Thank you so much to whoever can help me!!
Jay


----------



## Satcomer (Mar 29, 2008)

Go to the folder /YourHardDrive/Users/YourUserName/Library/Preferences/ and delete the files: com.apple.desktop.plist & com.apple.finder.plist, then reboot. 

Also when you do a get info on file and want it always open in particular program click the 'Change All' button.

One last thing.

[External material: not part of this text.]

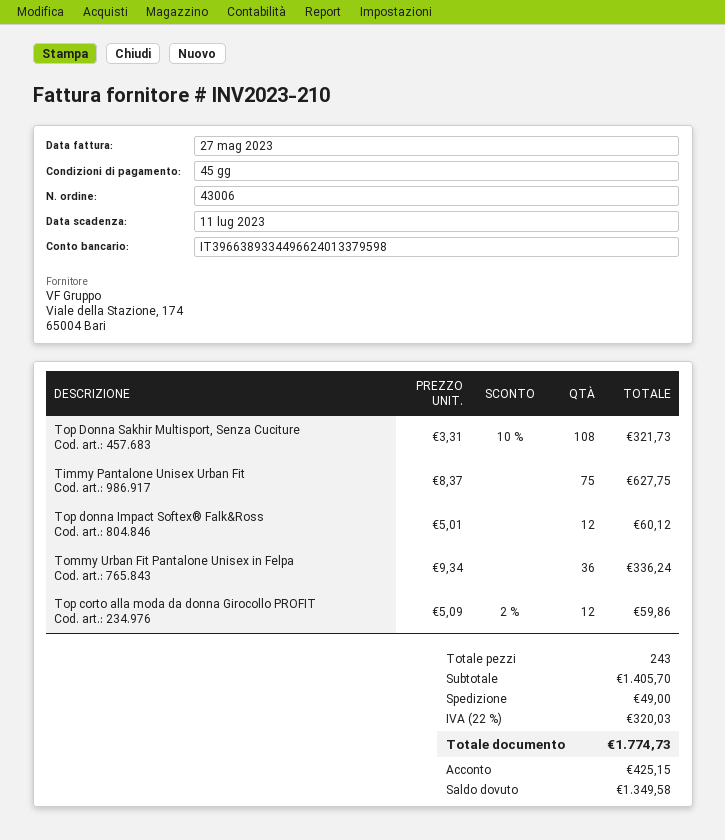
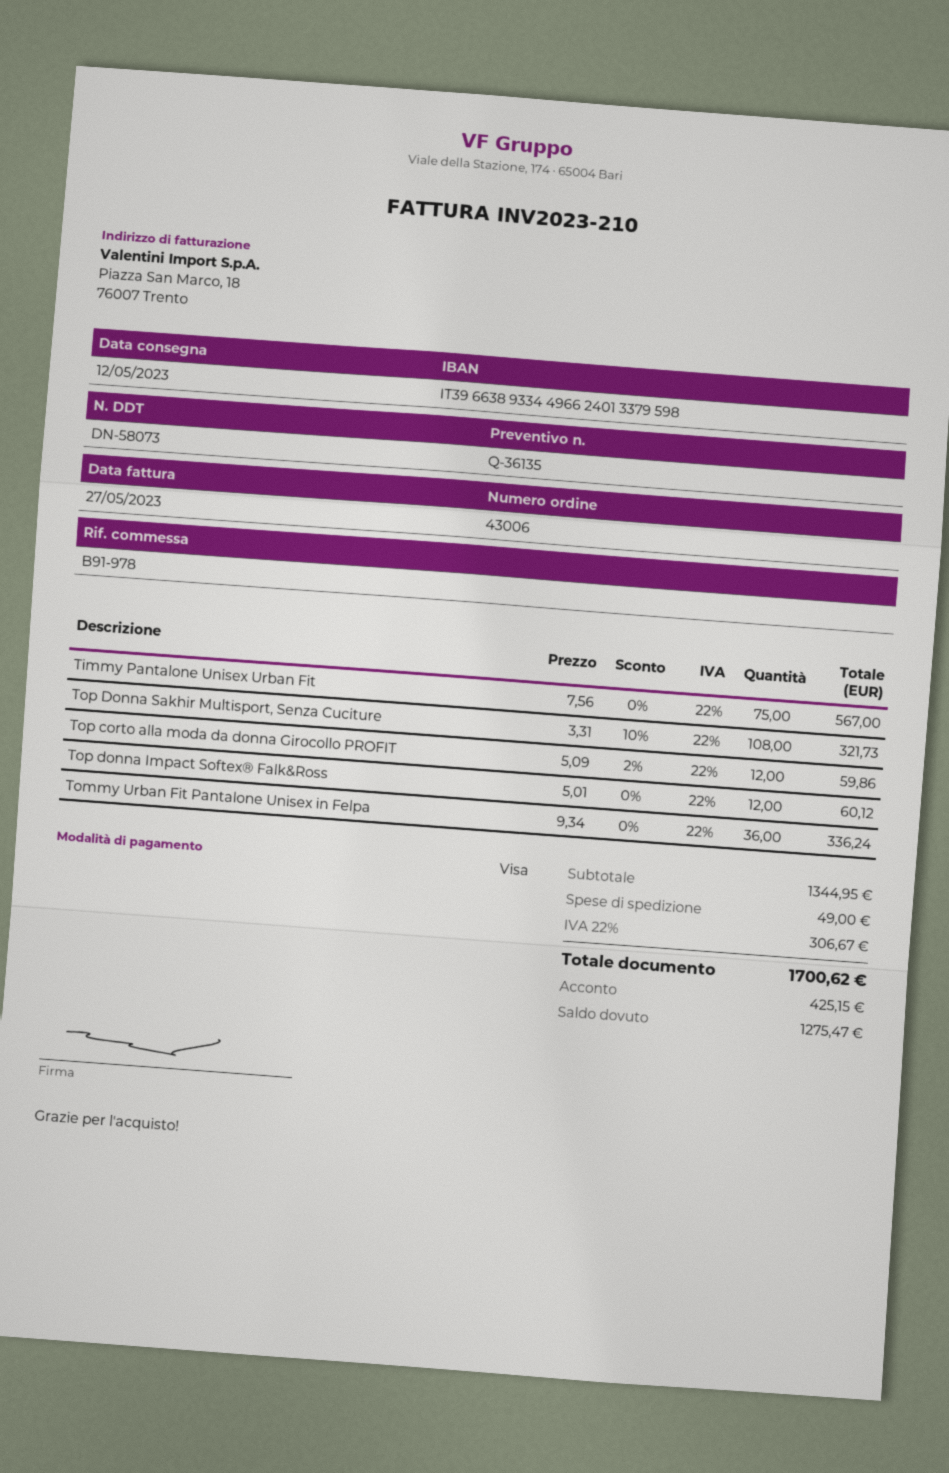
Timmy Pantalone Unisex Urban Fit: 75 x 8.37 = 627.75 -> 75 x 7.56 = 567.00
subtotal: 1405.70 -> 1344.95
tax: 22% = 320.03 -> 22% = 306.67
total: 1774.73 -> 1700.62
balance: 1349.58 -> 1275.47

Go to /Applications/Utilities/Disk Utility and use that program and "Repair Permissions".

Good Luck.


----------



## jamvan2k (Apr 6, 2008)

Satcomer,

Thank you for your help, but unfortunately this did not work, in fact none of it did.  For the JPG, when I go to select Preview as a default, it does not give me the option to select it as it is grayed out.  I did however select Photoshop as the default for right now but that is not what I wanted it to do as I need it in preview.  Also normally when you are clicking on files in your folder, when you highlight them, it will show you an image of the actual picture to the right, now it just shows the jpeg or png icon, no more picture.

I am at a loss here as this is just annoying.  Does anyone else have any answer to why this is happening?  It seems like my folder icon has just disappeared.  And my preview default has stopped showing up for pictures, but yet it will open for Adobe PDF documents when I download them.  Please tell me I am not the only person having this issue.


----------



## michaelellis (May 8, 2008)

Hi, my icons have also disappeared but files are not affected.  Apple Care was unable to help!  MacBook running Tiger.  Already did repair disk permissions.  Repair disk says that disk repair must be done but then kicks me out and says that repair disk exited without completing.


----------



## J.Rat. (Nov 3, 2009)

I have the same issue, but no problem according to DU with my disk permissions, I clicked to fix them anyway.  Is there a solution to this issue yet?


----------



## applehelper (Dec 16, 2009)

you have to click on the image, then you hold down option, click "File" and mouse over the one that says "Always Open With", and if "Preview" is not listed, click other, change the top drop-down box to "all applications" and select Preview


----------



## bbmedia (Apr 21, 2010)

I have just transferred using the automated process in 10.4 from one iBook to a MacBook. OS 10.4 was a brand new install on the MacBook.

I have tried all of the obvious things:
- set Preview as the default, and selected Preview in the Finder "Open With" attribute
- deleted plist prefs
- disk repair / disk permission repair
- deleted DStore info just in case, tho that relates more to folder options etc.


Also Imageready from CS3 is having many probs, and I'm getting constant OS error warnings on copy related activities.

So if anyone has more info on this I'd be most obliged.


----------



## Cheryl (Apr 24, 2010)

If this is a brand new MacBook, why did you install 10.4? The new 2009 MacBooks run 10.5 straight from the factory.


----------



## starhorsepax (Apr 25, 2010)

Observation here: I had this happen with my imac g3 running Panther. It happened after I defragged the hard drive using Norton Utilities. (Mac OS X fine print: you don't need to defrag if your computer came with mac os x and don't do much photoshop. For my old mac, well...) The defrag itself worked fine, but right after that I had the disappearing icon situation. I didn't do anything except keep putting them back in the get info pane (and it was a pain!) but eventually it stopped on its own.
I never did find the help icon again though!


----------



## Cheryl (Apr 25, 2010)

OS X and Norton do not mix. This was discovered when the first version of OS X came out. Norton never did anything to correct the problem. Word to the wise.... 
Do not use Norton Utilities on OS X machines.


----------